BEGIN Given data

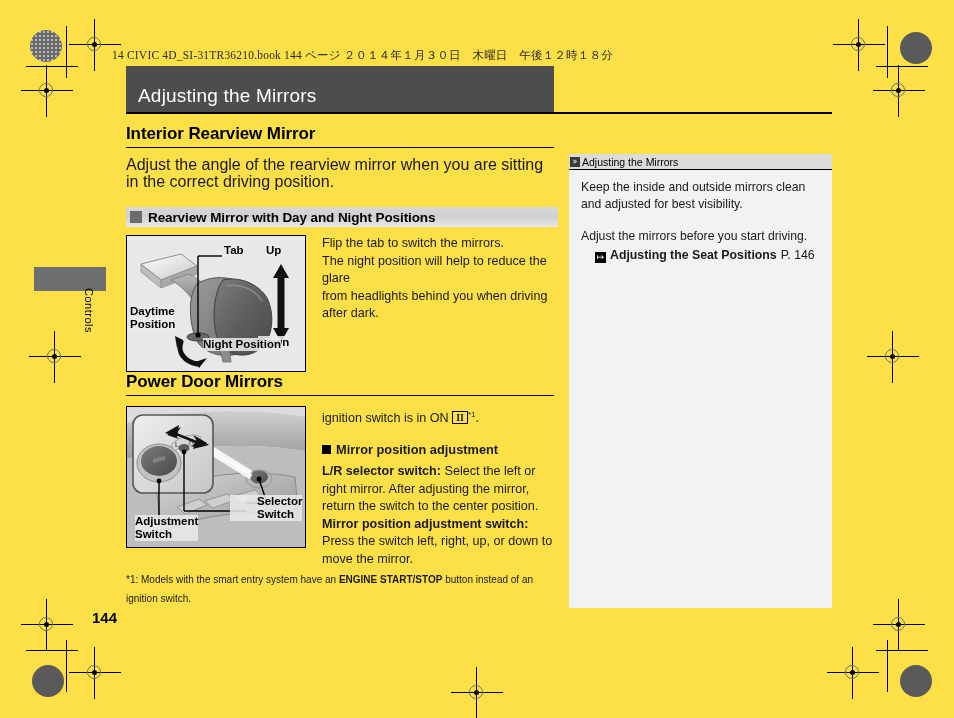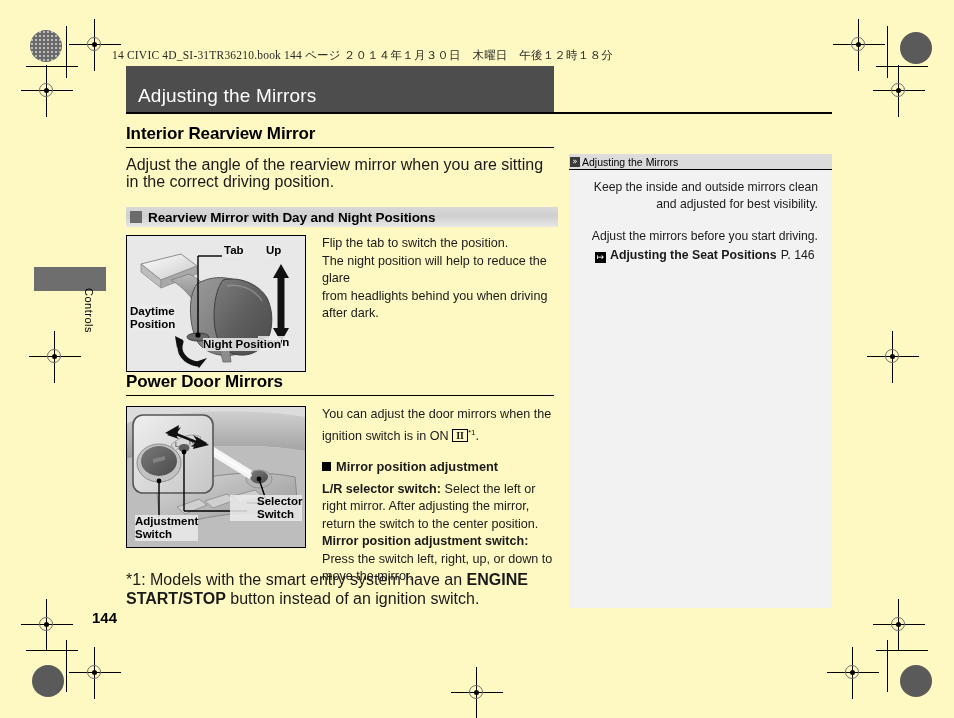"14 CIVIC 4D_SI-31TR36210.book 144 ページ" #page { background: #fef9c3 -> #fde047 }
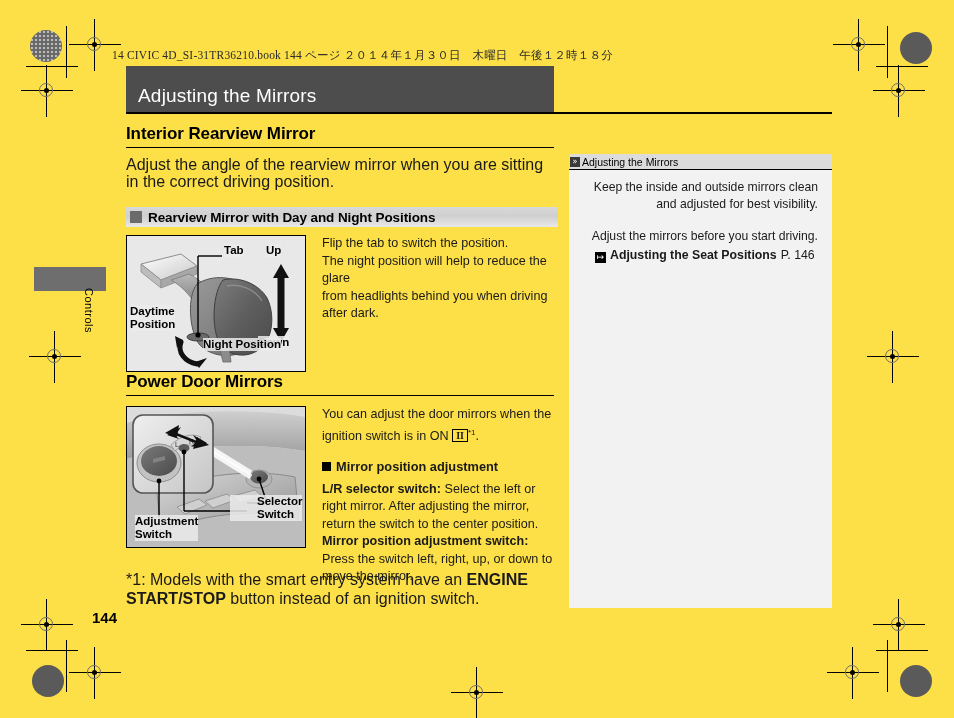"Keep the inside and outside" .sidebar-body p { text-align: right -> none }
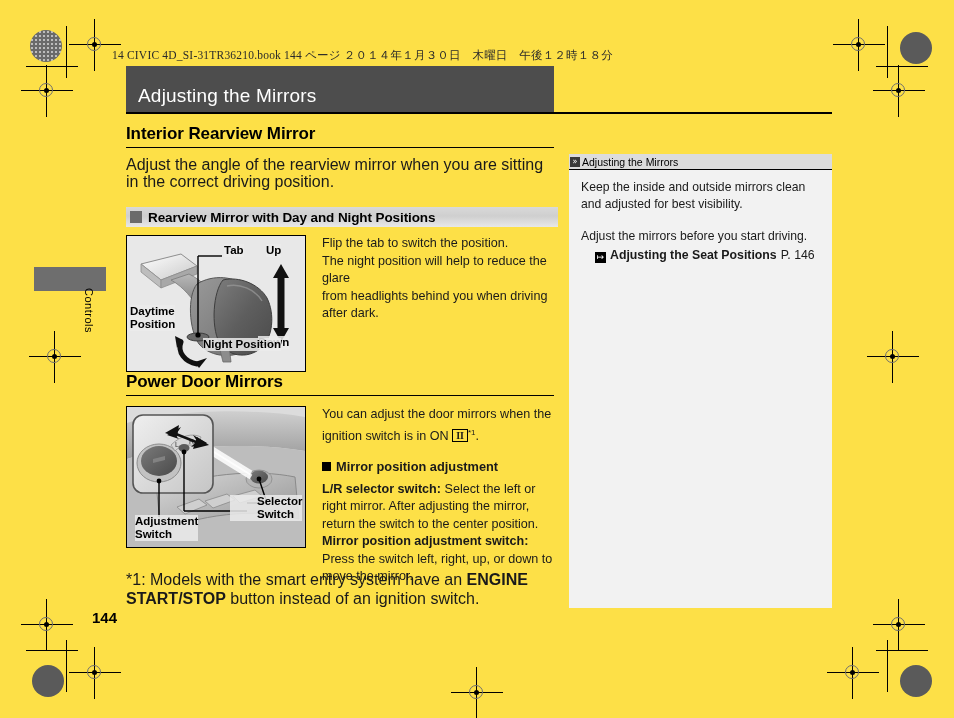"Flip the tab to switch" div { text: position -> mirrors }
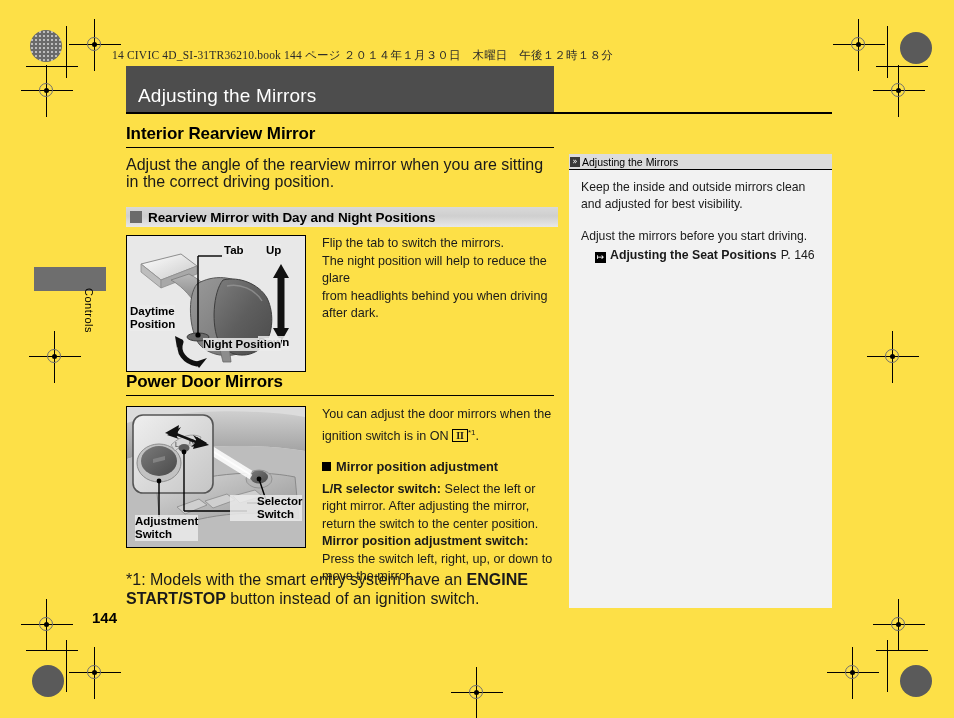"You can adjust the door" div { html: <div>You can adjust the door mirrors when the</div> -> none }
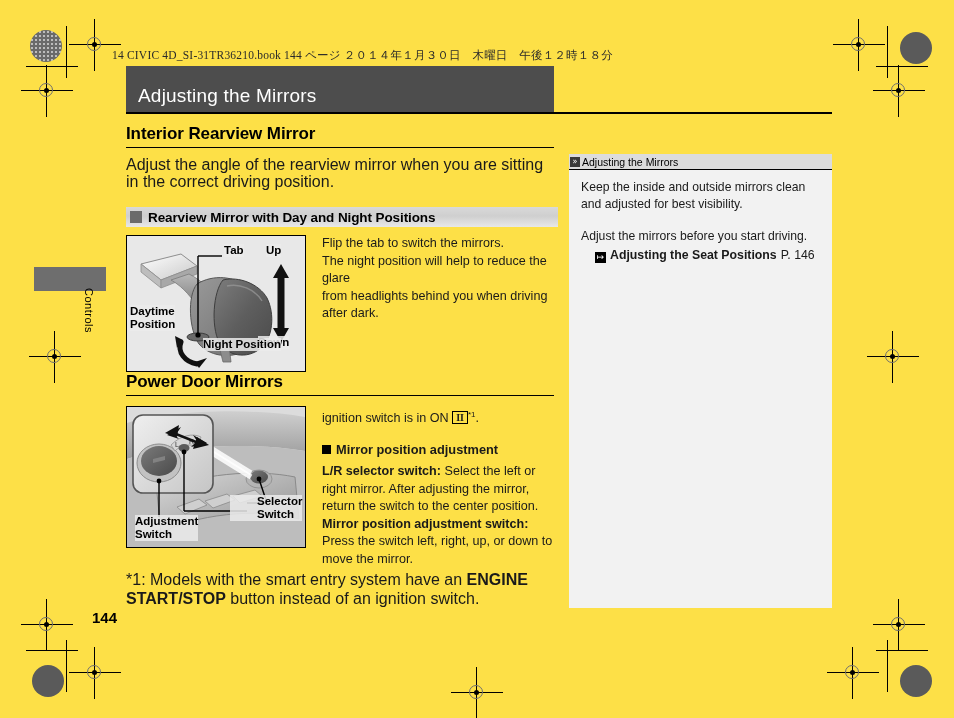"*1: Models with the smart" .footnote { font-size: 16px -> 10px }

END Given data

§ Requirement
Write out the data above exactly, minus any images.

§ Response to this task
"14 CIVIC 4D_SI-31TR36210.book 144 ページ" #page { background: #fef9c3 -> #fde047 }
"Keep the inside and outside" .sidebar-body p { text-align: right -> none }
"Flip the tab to switch" div { text: position -> mirrors }
"You can adjust the door" div { html: <div>You can adjust the door mirrors when the</div> -> none }
"*1: Models with the smart" .footnote { font-size: 16px -> 10px }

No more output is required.